I am quite ok with the way things are right now.

 - vc displays <?> for illegal sequences

 - vc displays e.g. "U" (latin capital U) in place when Û (latin capital
   U with accent circumflex) is not available in this font 
   (determined by the unicodemap) (I do use an unicode map, because I
   use a 4096-byte cp437 "DOS" font which requires one)

 - vc displays <?> for sequences it does not know how to print

 - xterm displays <?> for illegal sequences

 - xterm seems to display <?> on undefined glyphs (U+DFFF for ex.,
   using the "Unicode Best" font from the xterm menu)

 - xterm seems to display nothing on undefined glyphs (U+E000 for ex.,
   "Unicode Best" again)

>> What's worse, you've hard-coded the uses of specific visual 
>> representations.  That is completely unacceptable.
>
>Now that we've dropped the idea of "dot" for missing glyphs, the other thing
>
>[...]
>
>Sorry, I wasn't clear enough and I think you misunderstood me. The symbol I
>choose for fallback is still '?' (the ASCII question mark), I just invert
>the color attributes of the cell where this is printed. This way it becomes
>visually distinguisable from the literal question mark. Using the current
>kernel you just cannot know whether the character printed is a real question
>mark, or a replacement glyph. Still, should you stongly disagree with this
>decision, the color inverting part can easily be removed.

Please, no dot, and no inverse color.
Imagine someone had the following bitmap for <unknown glyph/illegal sequence>:

################
################
################
####........####
##....####....##
##....####....##
########....####
######....######
######....######
################
######....######
######....######
################
################
################
################

Then inverting that again would be susceptible to confusion with
the regular '?' at 0x3F. 

(cp437 for example maps unknown/illegal to 0xFD which happens to be the
block graphic '■', but YMMV depending on font.)

>I think I've (mostly) described it above.

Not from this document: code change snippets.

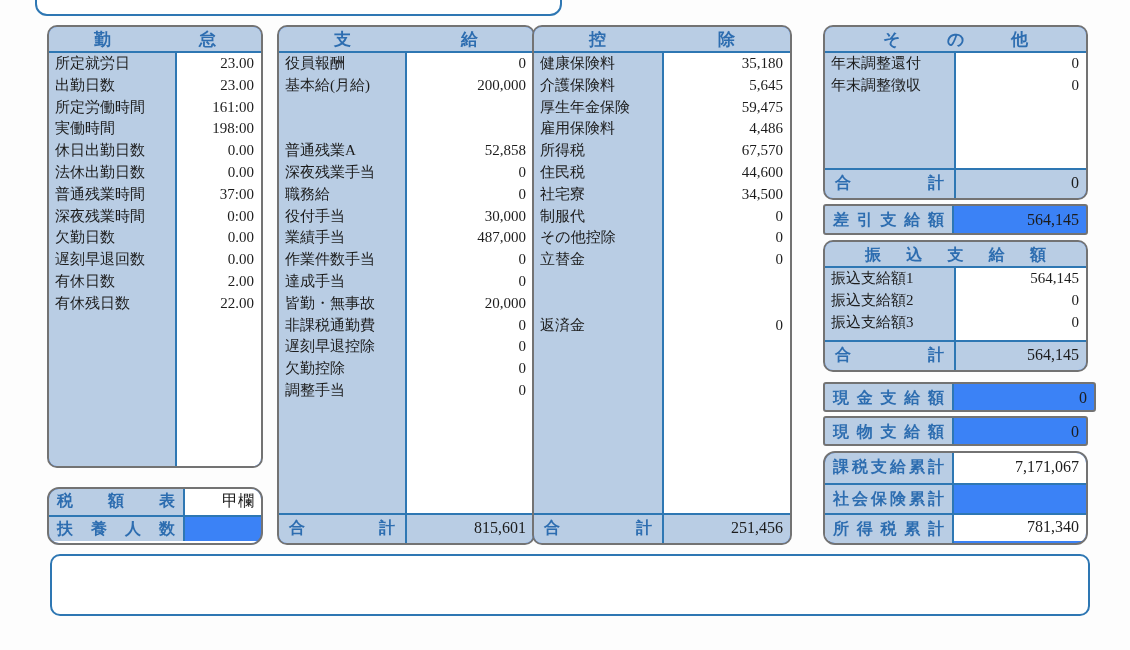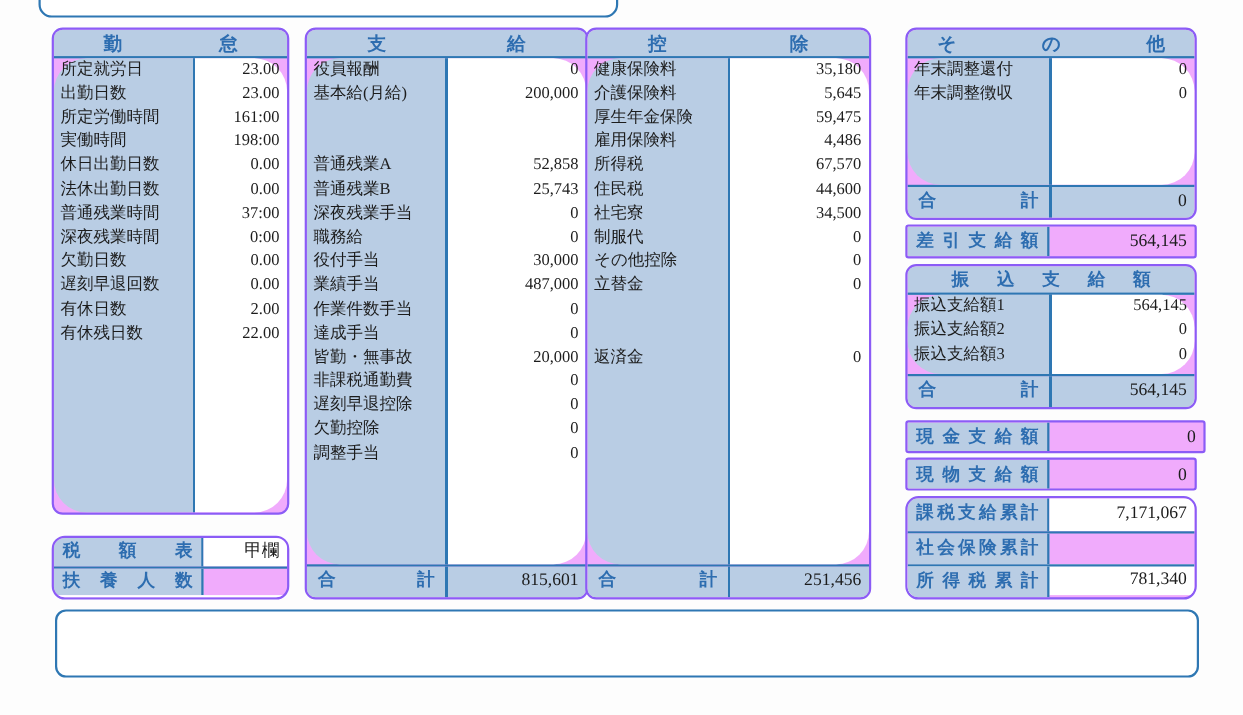--- a/index.html
+++ b/index.html
@@ -5,7 +5,7 @@
   html,body{margin:0;padding:0;background:#fdfdfd;}
   .page{position:relative;width:1130px;height:650px;overflow:hidden;
         font-family:"Liberation Serif","DejaVu Serif",serif;color:#1c1c1c;}
-  .box{position:absolute;border:2px solid #8b5cf6;border-radius:10px;background:#f0abfc;
+  .box{position:absolute;border:2px solid #737373;border-radius:10px;background:#3b82f6;
        box-sizing:border-box;display:flex;flex-direction:column;overflow:hidden;}
   .hdr{height:26px;line-height:26px;background:#b9cde4;border-bottom:2px solid #2e77b3;
        color:#2d6db0;font-weight:bold;font-size:17px;box-sizing:border-box;flex:0 0 auto;}

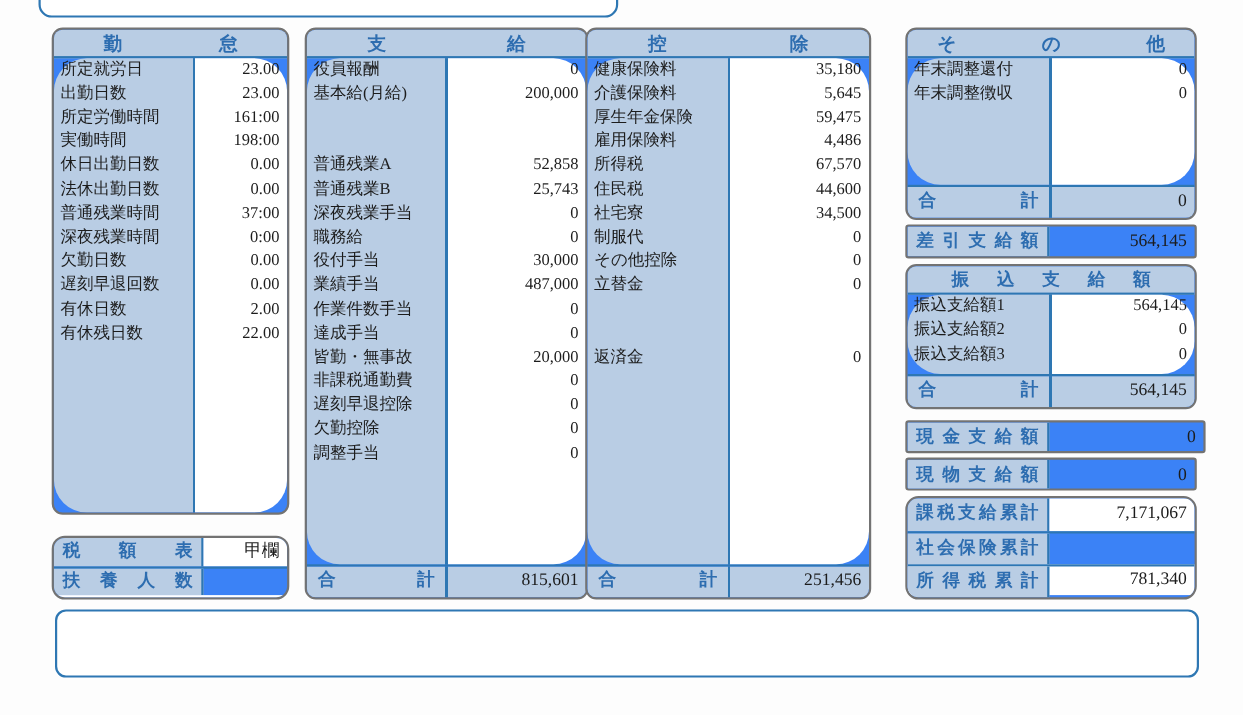--- a/index.html
+++ b/index.html
@@ -33,7 +33,7 @@
   .j{text-align:justify;text-align-last:justify;-moz-text-align-last:justify;}
   #kintai .hdr{padding:0 45px;}
   #shikyu .hdr,#kojo .hdr{padding:0 55px;}
-  #sonota .hdr{padding:0 27px;}
+  #sonota .hdr{padding:0 58px;}
   #furikomi .hdr{padding:0 40px;font-size:16px;}
   .plain{border:2px solid #2e77b3;border-radius:10px;background:#fff;position:absolute;box-sizing:border-box;}
 </style>

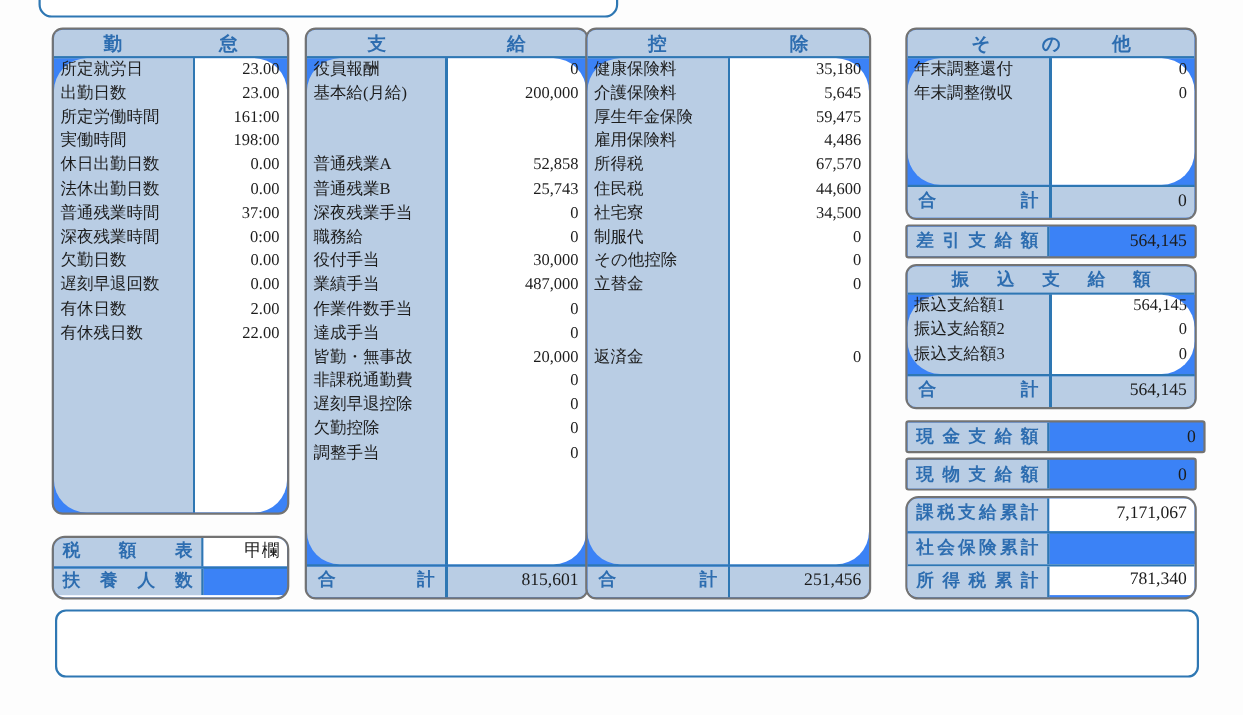--- a/index.html
+++ b/index.html
@@ -10,7 +10,7 @@
   .hdr{height:26px;line-height:26px;background:#b9cde4;border-bottom:2px solid #2e77b3;
        color:#2d6db0;font-weight:bold;font-size:17px;box-sizing:border-box;flex:0 0 auto;}
   .body{flex:1 1 auto;position:relative;
-        background:linear-gradient(to right,#b9cde4 0 var(--lw),#2e77b3 var(--lw) calc(var(--lw) + 2px),#ffffff calc(var(--lw) + 2px) 100%);border-radius:30px;}
+        background:linear-gradient(to right,#b9cde4 0 var(--lw),#2e77b3 var(--lw) calc(var(--lw) + 2px),#ffffff calc(var(--lw) + 2px) 100%);}
   .row{display:flex;height:21.8px;line-height:21.8px;font-size:15px;}
   .row .lab{width:var(--lw);box-sizing:border-box;padding-left:6px;flex:0 0 auto;
             white-space:nowrap;overflow:hidden;}

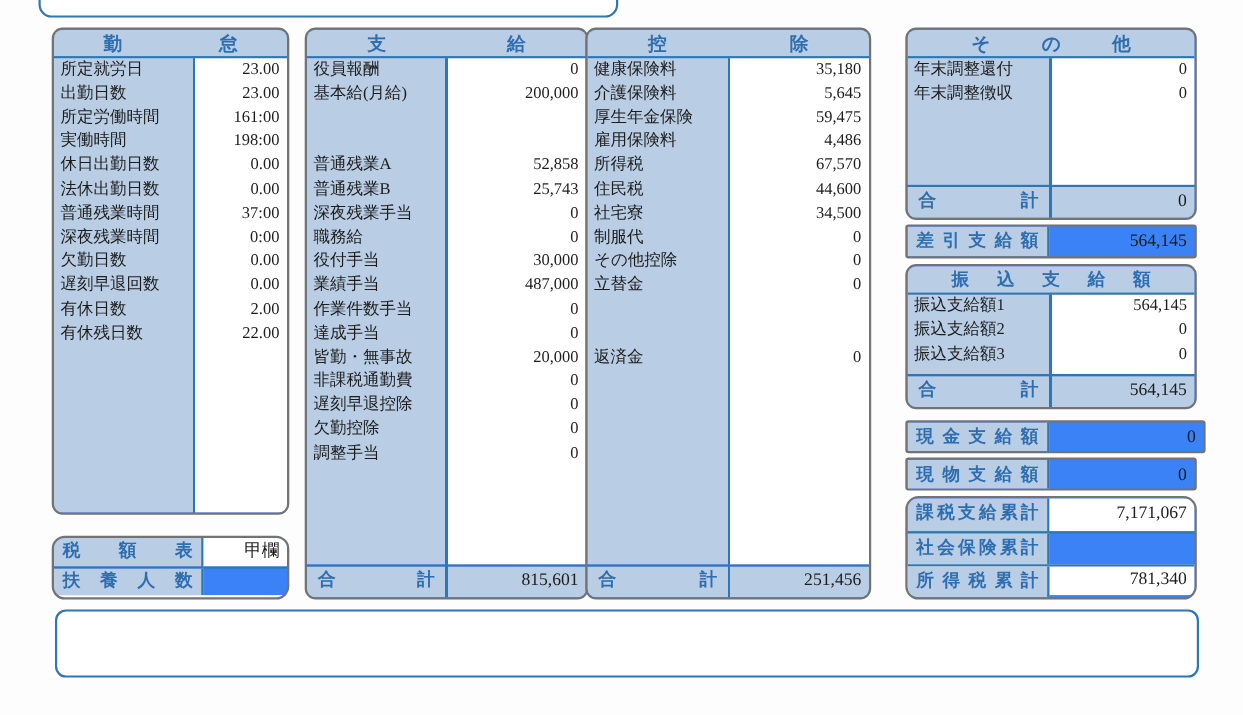--- a/index.html
+++ b/index.html
@@ -150,10 +150,6 @@
           <span class="val">52,858</span>
         </div>
 
-        <div class="row">
-          <span class="lab">普通残業B</span>
-          <span class="val">25,743</span>
-        </div>
 
         <div class="row">
           <span class="lab">深夜残業手当</span>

Set everything to UTF-8, load a
>latin2 font (containing 256 glyphs, e.g. "setfont lat2-16"), make an
>application print U+00FB (alt + numpad 251 is one trivial way), you'll see
>an "u with double accent", though the symbol to be displayed is "u with
>circumflex". This isn't present in the current font, so the replacement
>character should appear, not a different letter.

I blame your latin2 unicode map. (See above about 'Û'.)
It should perhaps display a regular 'u' if it cannot display 'û',
but definitely not 'ü' (which is not called a double accent, btw).

>> To be able to do CJK you need something like Kon anyway.  This feels 
>> like bloat.
>
>I don't want CJK support. All that I want is to be able to edit English
>words within a file that contains mixture of English and CJK, with a text
>editor like vim or joe.

+1 for this one :)

xterm## echo "韓国と日本にようこそ!" >/tmp/foobar.txt
vc## cat foobar.txt

currently gets things not so right, because multibyte characters are not
displayed with as many <?> as they are wide.